Statalist


[Date Prev][Date Next][Thread Prev][Thread Next][Date Index][Thread Index]

Re: st: Creating variables describing parents' characteristics with parents' ID


From   wgould@stata.com (William Gould, StataCorp LP)
To   statalist@hsphsun2.harvard.edu
Subject   Re: st: Creating variables describing parents' characteristics with parents' ID
Date   Tue, 17 Mar 2009 09:01:04 -0500

Eunsu Ju <juxx0008@umn.edu> writes, 

> I would like to generate a new variable which contains the information of
> parents, e.g. dad's education.  My data looks like below.
> 
> FID	PID	Var1	Edu	Var3	Dad's FID  Dad's PID  Dad's Edu
> 1001	10	1	3	5	.	        .	
> 1001	20	3	3	2	.		.	
> 1001	30	4	2	3	1001	        10	 3
> 1001	31	8	5	5	1001		10	 3
> 1002	1	2	4	3	.		.	 .
> 1002	10	4	2	1	1002		1	 4
> 1002	20	5	4	2	.		.	 .
> 1002	30	9	3	2	1002		10	 2
> 1002	31	6	1	4	1002		10	 2
> 1002	32	4	2	5	1002		10	 2
> 
> Note: FID = Family ID; PID = Person ID; Edu = Educational attainment
> (Values are randomly assigned, but data structure is similar to the above.)
>  
> What I want to do is to have the last (far left) column, which is not 
> included in the dataset. (I want to do this kind of works for other 
> variables, e.g. Var1 and Var3.)
> What is the best & simplist way to do this in stata? 
> 
> I think I can do this like the following.
> [...]

Eunsu Ju's plan is exactly right.  He makes step 1, 

> 1) Split the data set into two files so that one file contains Dad's FID 
>    and Dad's PID, and the other has all others.
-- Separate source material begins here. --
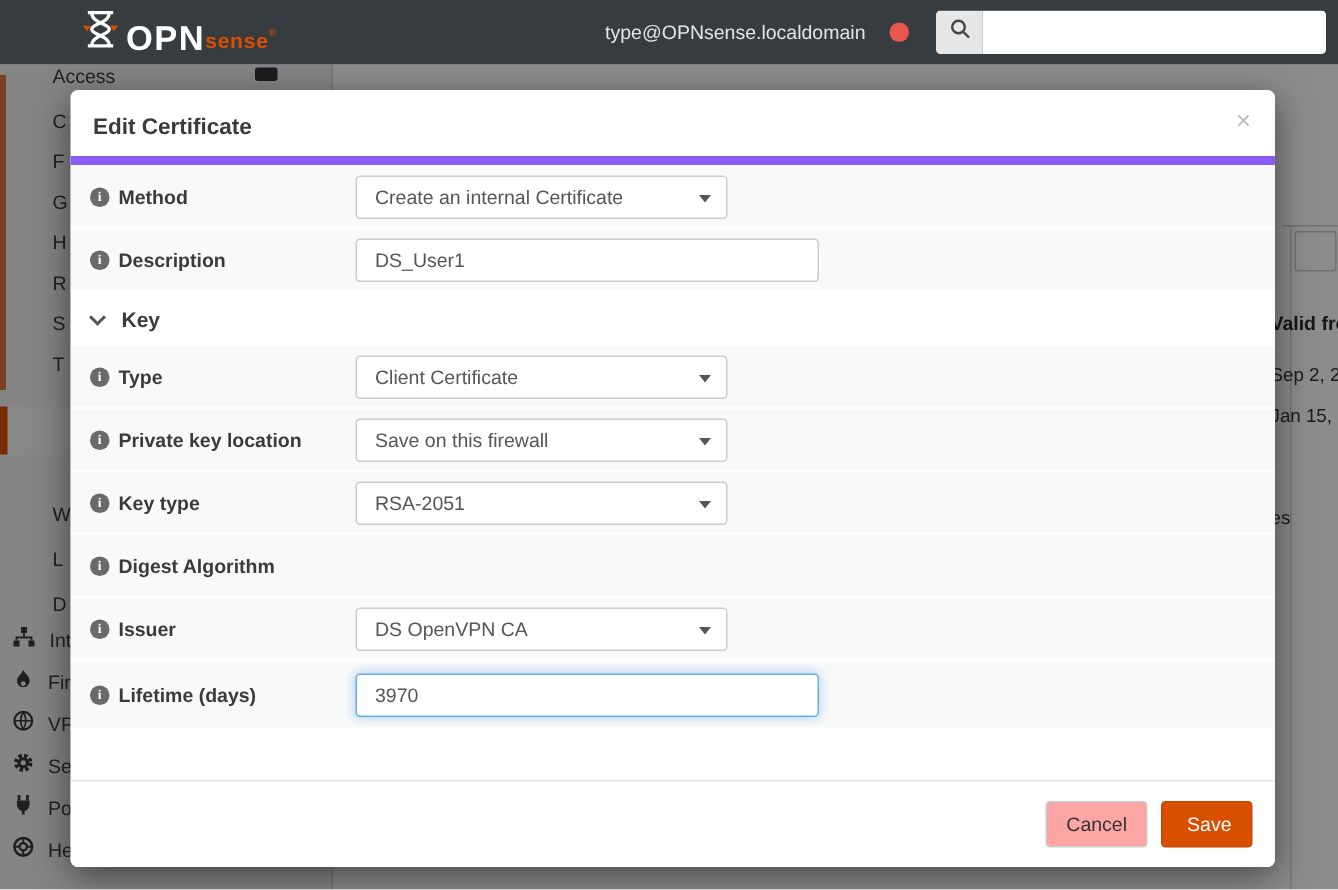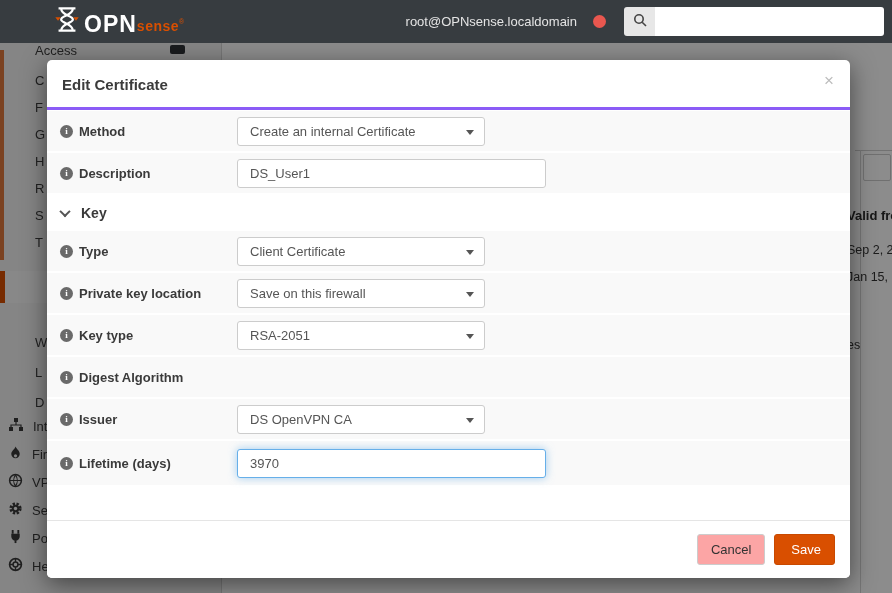"root@OPNsense.localdomain" span.user-label { text: root@OPNsense.localdomain -> type@OPNsense.localdomain }
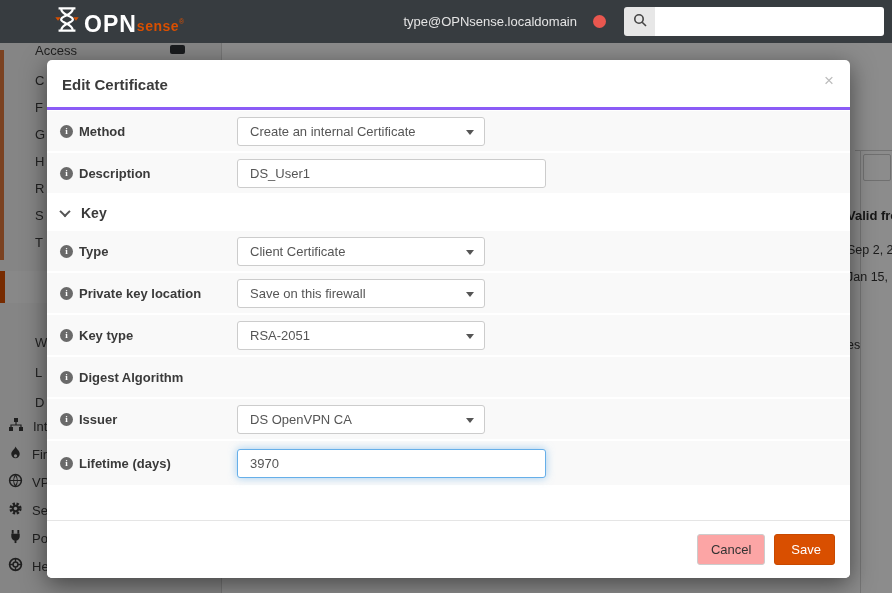"Edit Certificate" .modal-header { border-bottom: 3px solid #8b5cf6 -> 6px solid #8b5cf6 }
more difficult than it needs to be and later leaves doesn't worry about 
something that may not happen, but it's right overall.

Here's the solution, calling Eunsu Ju's original data master.dta.  First, 
however, I want to verify something, 

        . use master

        . sort fid pid
        . by fid pid:  assert _n==1

        . save master, replace

I'm sure it's true that (fid, pid) uniquely identify the observations, but 
it never hurts to check.  I also want master.dta sorted by fid and pid.
Now let's continue, 

        . keep dads_fid dads_pid 

        . drop if dads_fid>=. | dads_fid>=. 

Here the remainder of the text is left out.